▶ **REQUIREMENT**
From the line with "html: <div>Operating System</div>" to the line with "html: none ->", retype each line exactly as it stands in the records below, but skip the pictures.

▶ **TASK MATERIAL**
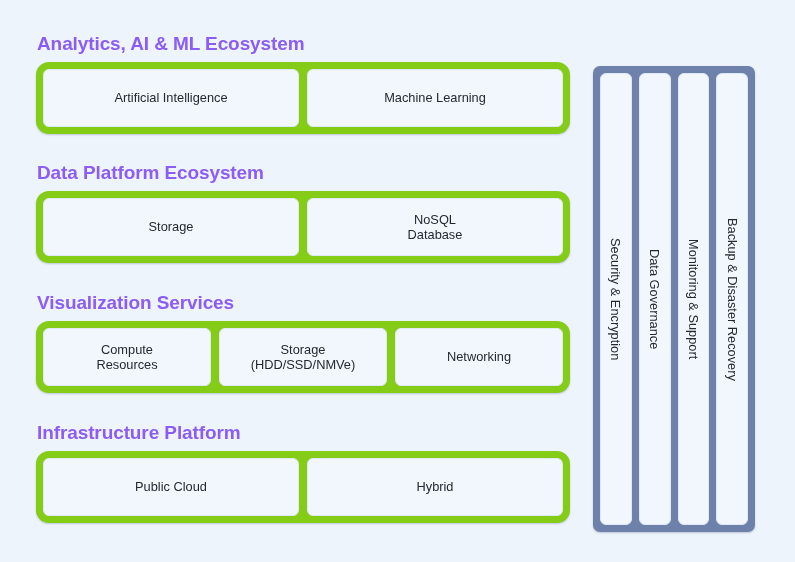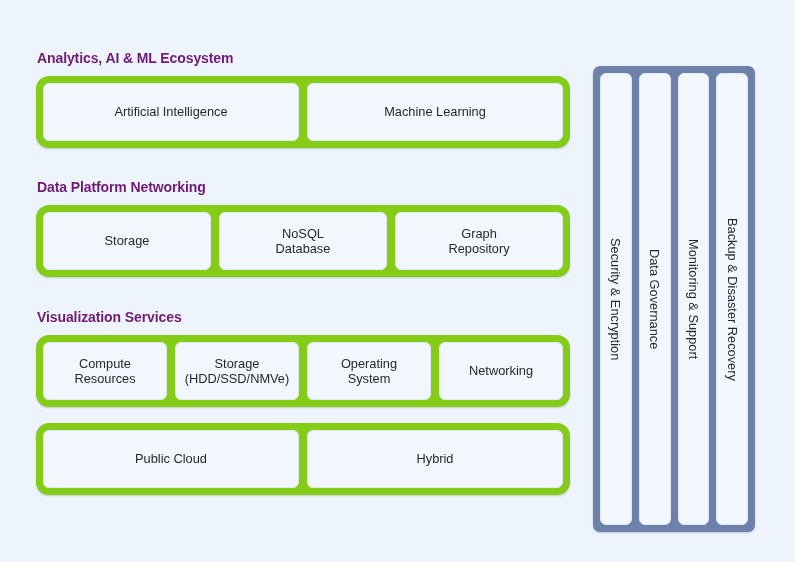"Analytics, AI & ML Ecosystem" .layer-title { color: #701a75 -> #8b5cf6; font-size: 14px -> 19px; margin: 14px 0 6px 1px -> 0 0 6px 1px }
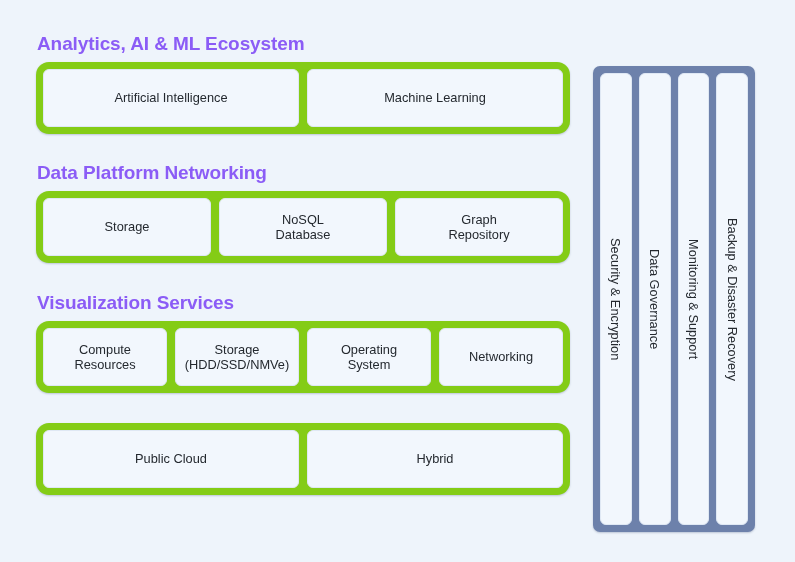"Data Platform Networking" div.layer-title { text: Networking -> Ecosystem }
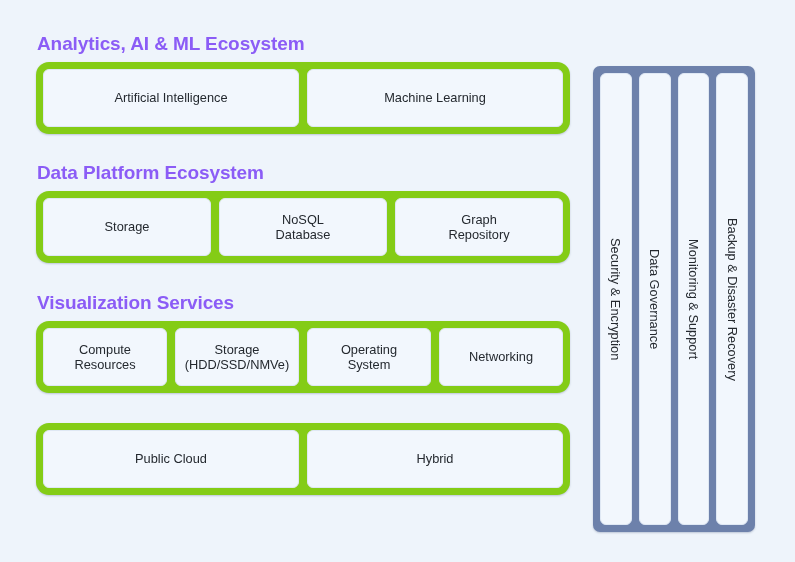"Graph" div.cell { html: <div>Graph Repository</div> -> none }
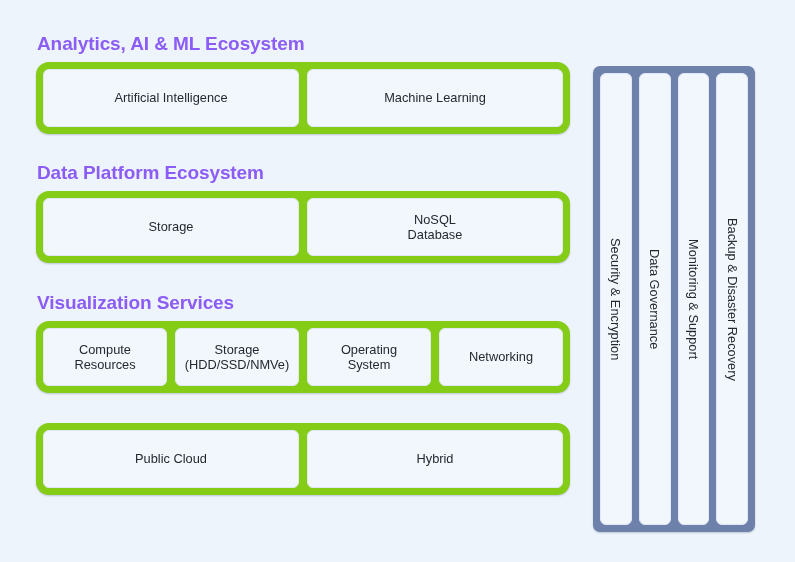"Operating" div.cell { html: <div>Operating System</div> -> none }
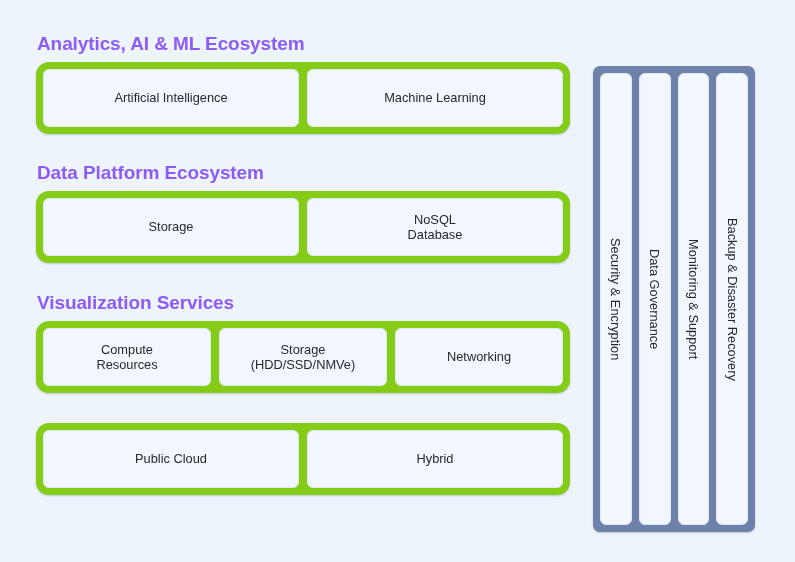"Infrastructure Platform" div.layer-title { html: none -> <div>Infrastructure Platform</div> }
--
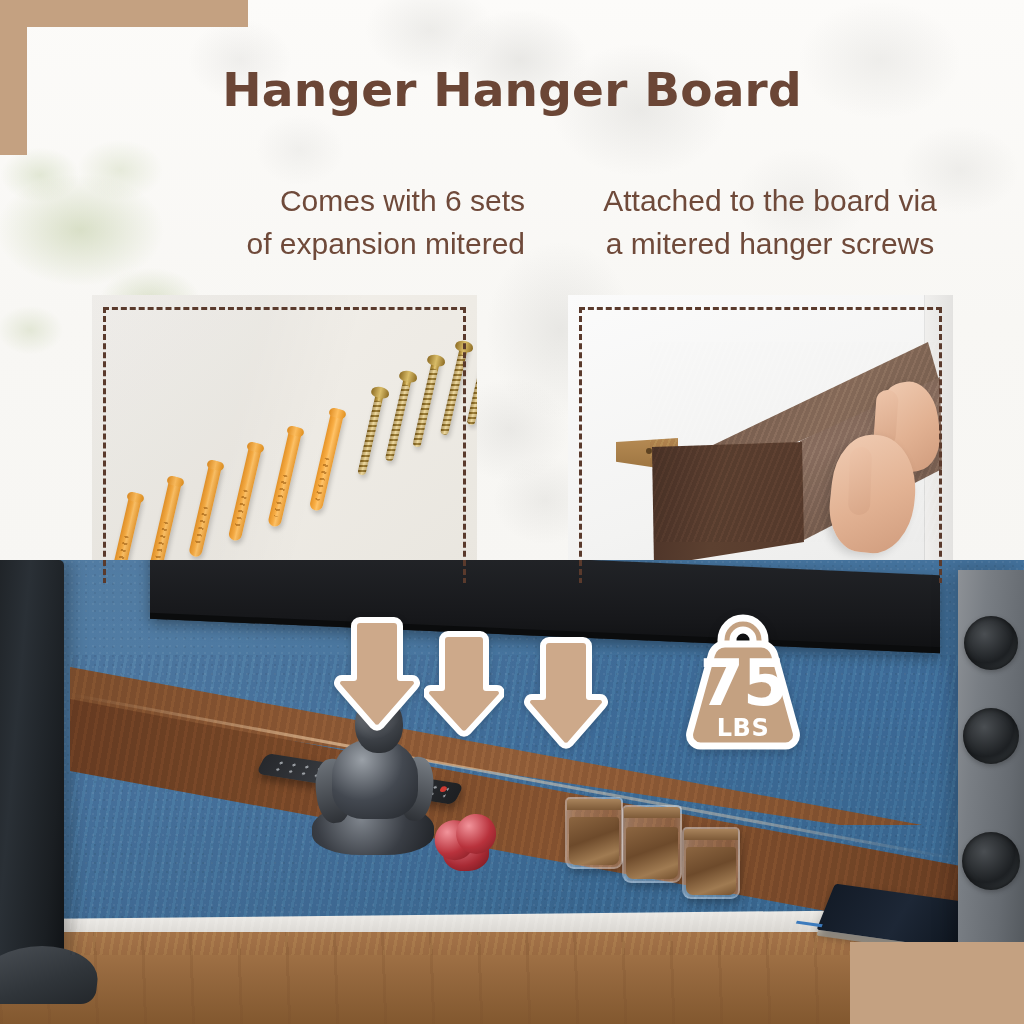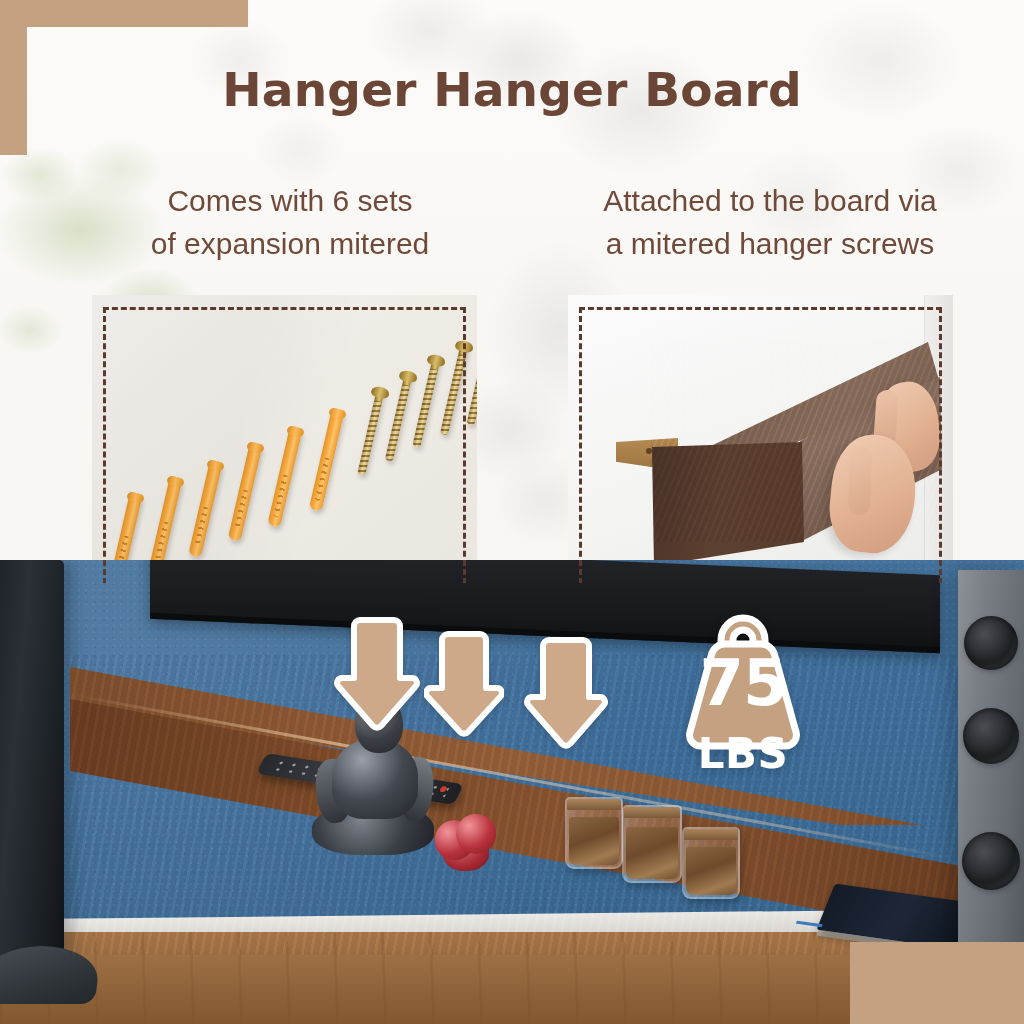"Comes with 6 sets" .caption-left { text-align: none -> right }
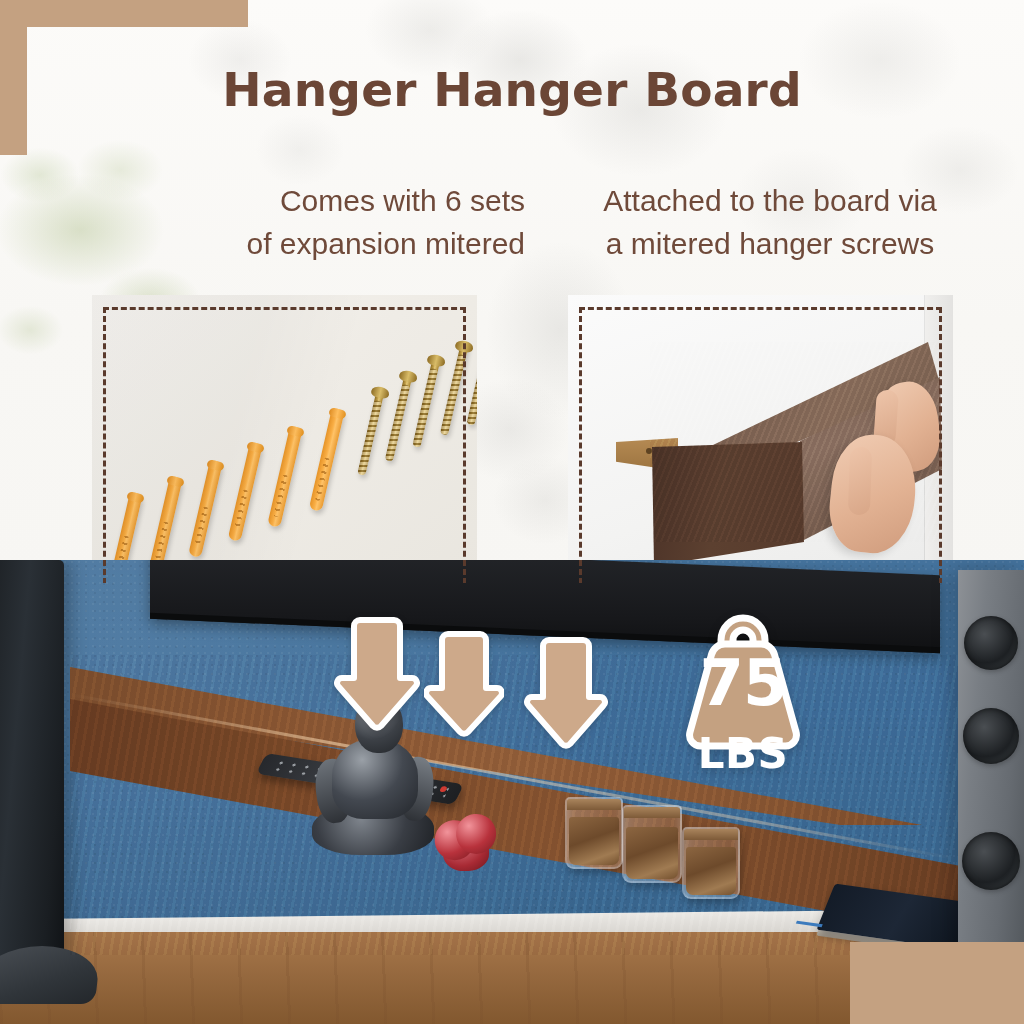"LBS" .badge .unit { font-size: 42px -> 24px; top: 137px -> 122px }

▶ **OUTPUT FOR THIS TASK**
"Operating" div.cell { html: <div>Operating System</div> -> none }
"Infrastructure Platform" div.layer-title { html: none -> <div>Infrastructure Platform</div> }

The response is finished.